Generic license texts
For some licenses, especially the BSD-type licenses, many variants of the license texts exist. The scanners often provide only the generic license texts. If an individual text differs from the generic text, the individual license text is provided.
- fossy: In Fossology, click percentage of match to see differences.
- fossy: The individual text is copied from the file into the "License" section of Fossology.
External references
Sometimes the file does not contain the name or text of a license but references an external resource such as a COPYRIGHT file in the root directory or a URL. In these cases, the external reference is checked and the detected license is concluded and the process is documented as a LicenseComment (in case of a URL, the date of access is noted).

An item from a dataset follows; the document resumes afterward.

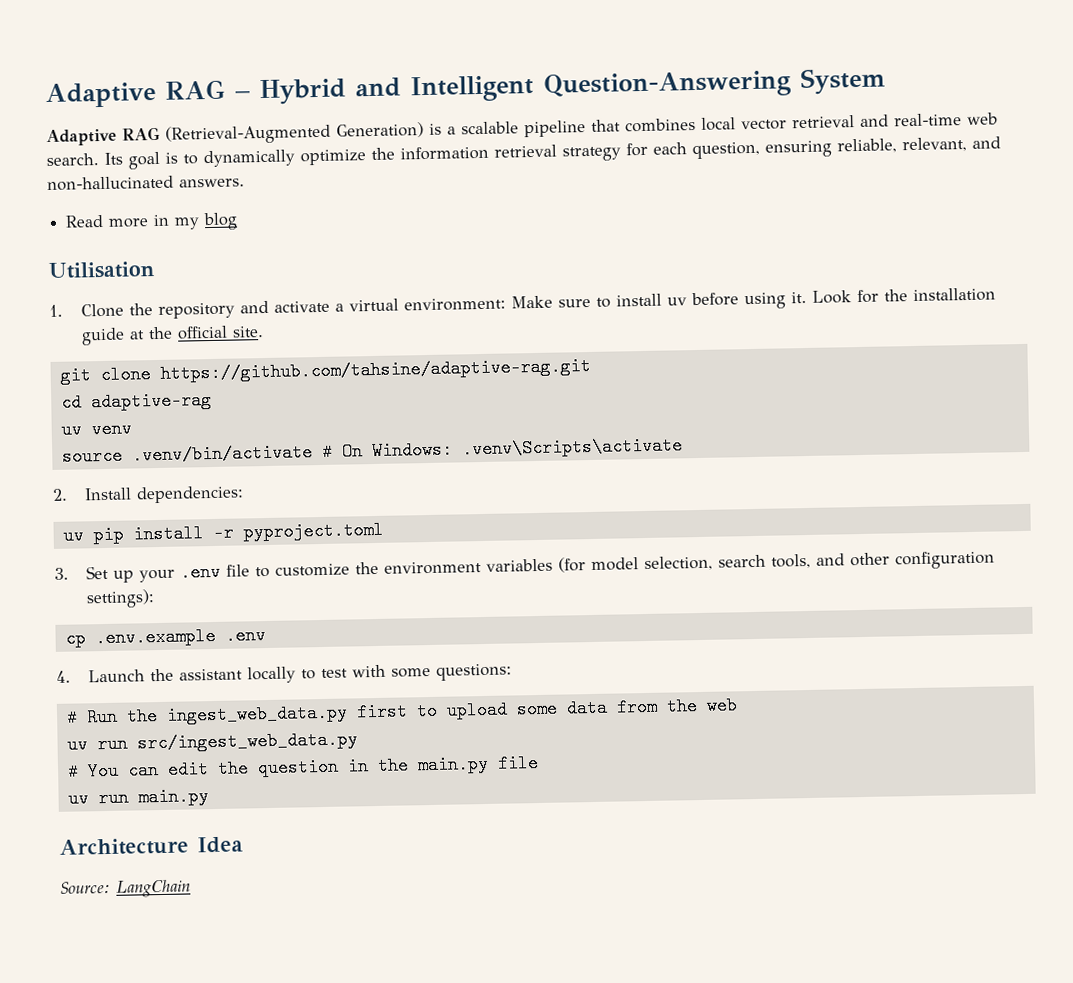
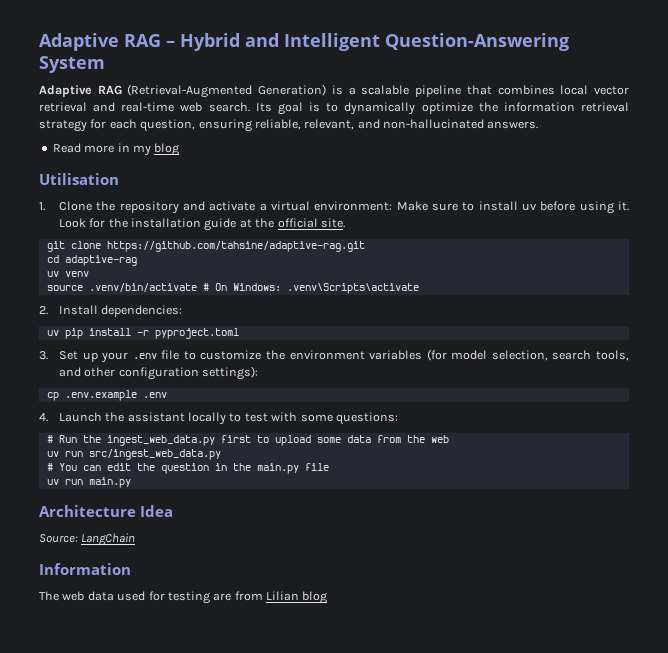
+ Information
+ The web data used for testing are from Lilian blog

(Partially) global license assignment
Sometimes there is a Readme file or similar that contains a statement assigning a license to several files within the source tree (e.g. all files in a specific directory). As such information is often outdated or does not account for individual licensing of files, it is not used to assign a license to a file here.
Acknowledgment
If a license has an acknowledgment requirement, the respective acknowledgment text is given. In particular for CC_BY licenses, the acknowledgment must contain the following information (if available): name of the creator, copyright notice, license notice, disclaimer, link to the material.
- fossy: In Fossology, the acknowledgment text is given in the "Acknowledgement" section.